On Sun, 21 Jun 2026 at 18:39, Corentin Jabot via SG16 <sg16@lists.isocpp.org> wrote:
Let's add mandates for CHAR_BIT == 8 everywhere UTF related. UTF is simply not defined in other scenarios.

So if you're on a platform without 8-bit bytes we should also disable support like std::to_chars with char8_t, std::format with char8_t format strings, etc.? That seems a bit too far. And if you're saying it's totally fine for char8_t to not be 8-bit (its underlying type is unsigned char by the way) but not for char to be non-8-bit if someone wants UTF support, I don't see any coherence to the design. It seems like we would basically need to yeet all Unicode support across the standard library out the window on such platforms.

I'm also not a fan of supporting weird char sizes, but if they are allowed in the language, we probably shouldn't make the Unicode support pay for it. I don't see much of a problem with having a few unused upper bits in a char8_t or char. Just because it has 64 bits doesn't mean you can't store UTF-8 code unit values inside.

Anyway, my greater issue with endian views is that they do the endianness conversion in the wrong place. You get a mathematically meaningless uint32_t value when performing a byteswap on, say, a Unicode code point; the only purpose is to dump the bytes of that uint32_t to memory. The byteswap should be taking place in a serialization view that produces a range of bytes and can either encode to little endian or big endian.

The little dance we force users to go through for, say, serializing std::float32_t is just not ergonomic: bit-cast the range to uint32_t, use a second view to transform the endianness, use a third view to generate the byte array, and a fourth view to join the bytes into a single range again. This sounds pretty terrible to me.

The examples in the paper are contrived, in order to obtain a nicer-looking before/after comparison table.
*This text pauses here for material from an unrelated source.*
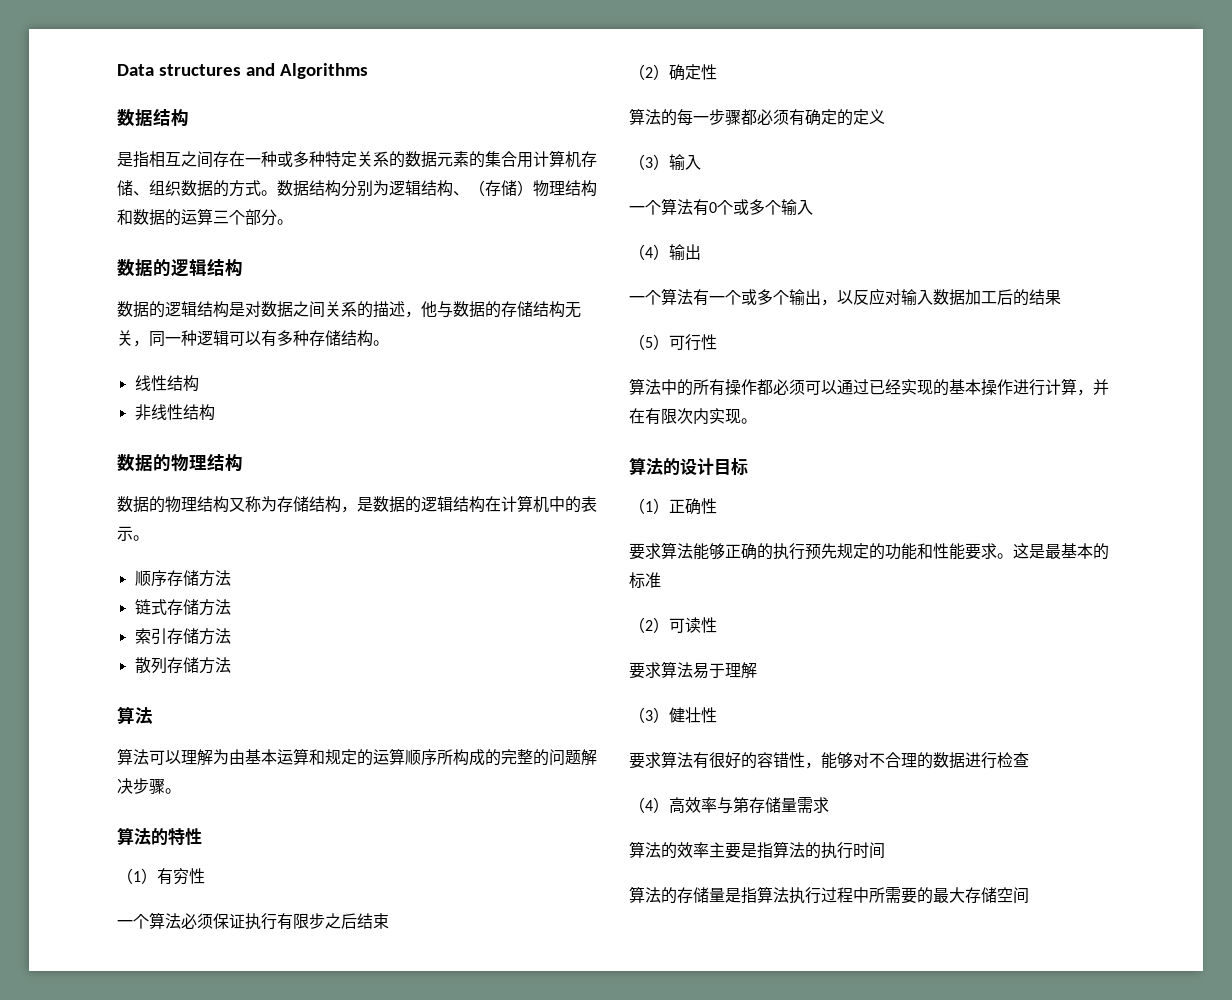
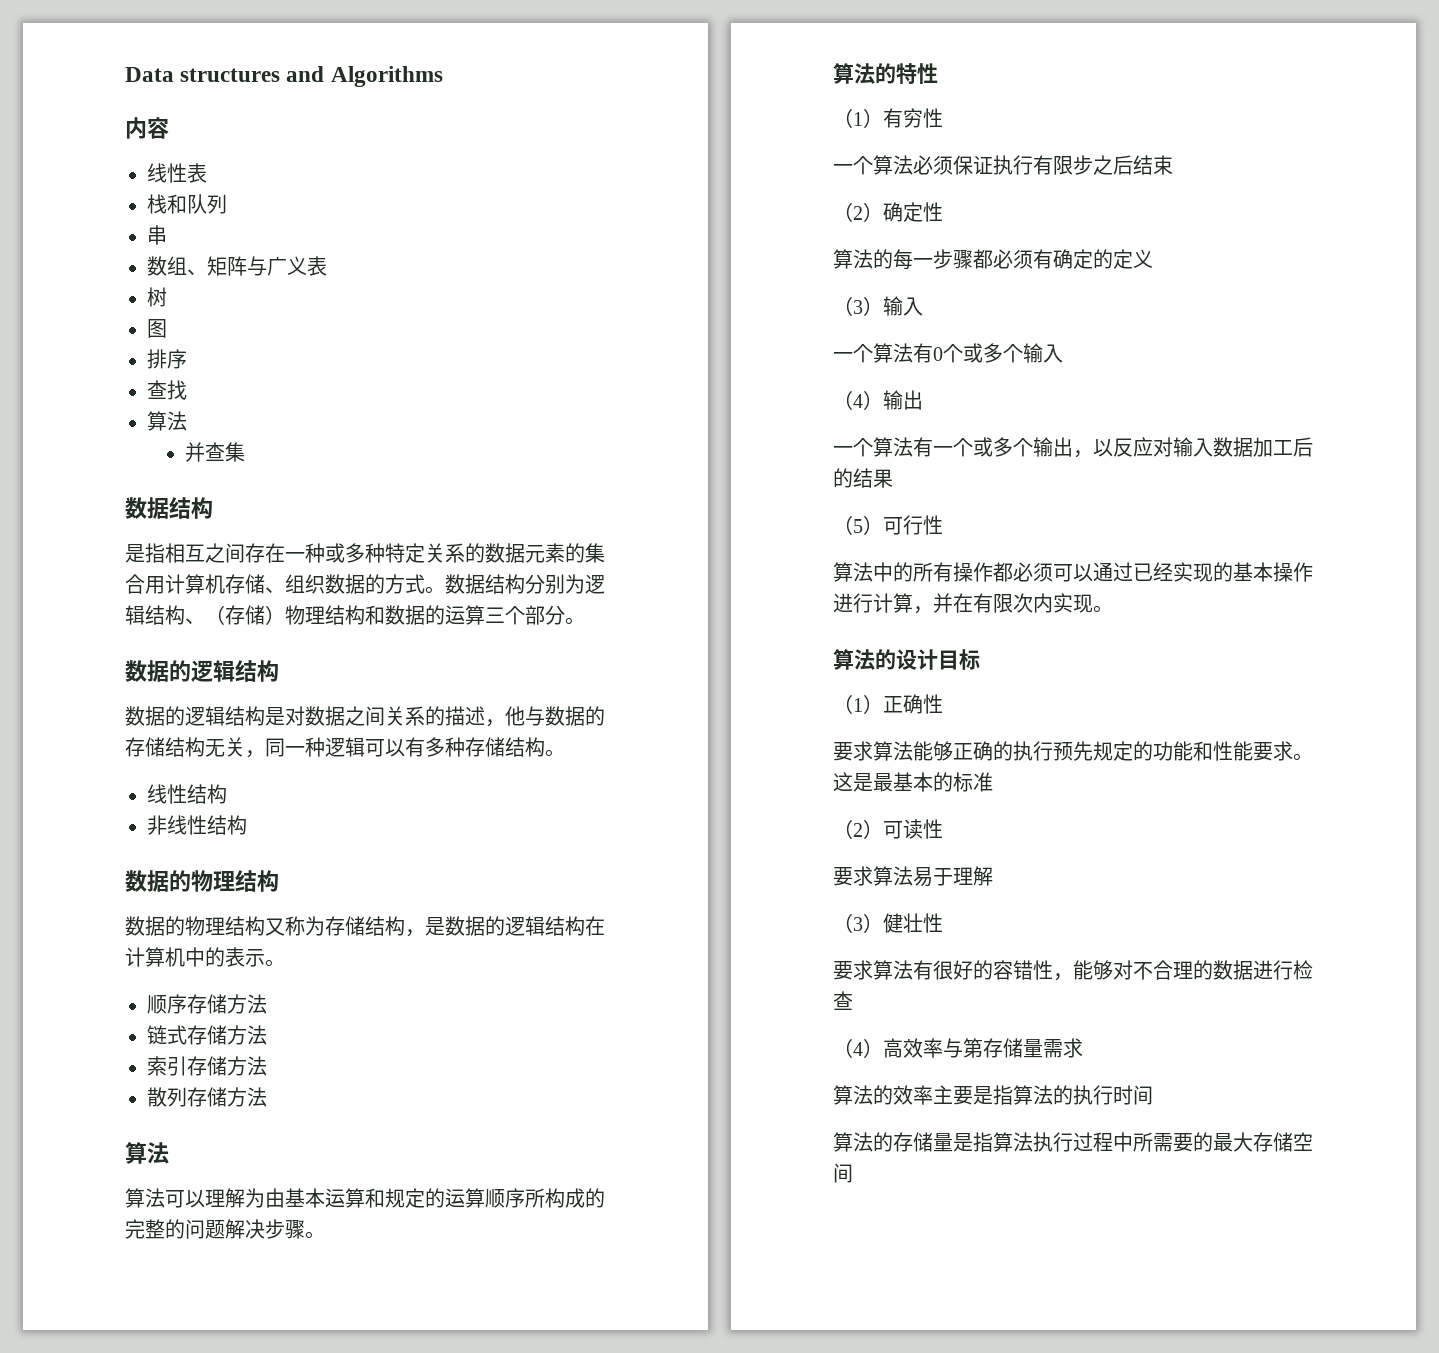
(368, 71) none -> [125,117,169,139] [147,163,207,183] [147,194,227,214] [147,225,167,245] [147,256,327,276] [147,287,167,307] [147,319,167,338] [147,349,187,369] [147,380,187,400] [147,411,187,431] [184,442,245,462] // 内容 // 线性表 // 栈和队列 // 串 // 数组、矩阵与广义表 // 树 // 图 // 排序 // 查找 // 算法 // 并查集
constexpr vector<uint32_t> utf16be_to_utf32be(
    const vector<uint16_t>& utf16be_data)
 
Why would I be holding a vector of big-endian uint16_t data in the first place?  There is nothing I can do with this vector except transform its endianness so it becomes useful, or shoot myself in the foot by forgetting about the endianness of the data inside. I should either be holding a byte vector where the date is encoded in big-endian, or a vector of uint16_t or char16_t with native endianness.
  • If I started with a byte vector, it would be obvious in the comparison table that the paper's proposed feature is doing little to help the user.
  • If I started with native endian data, I wouldn't need the paper's feature at all.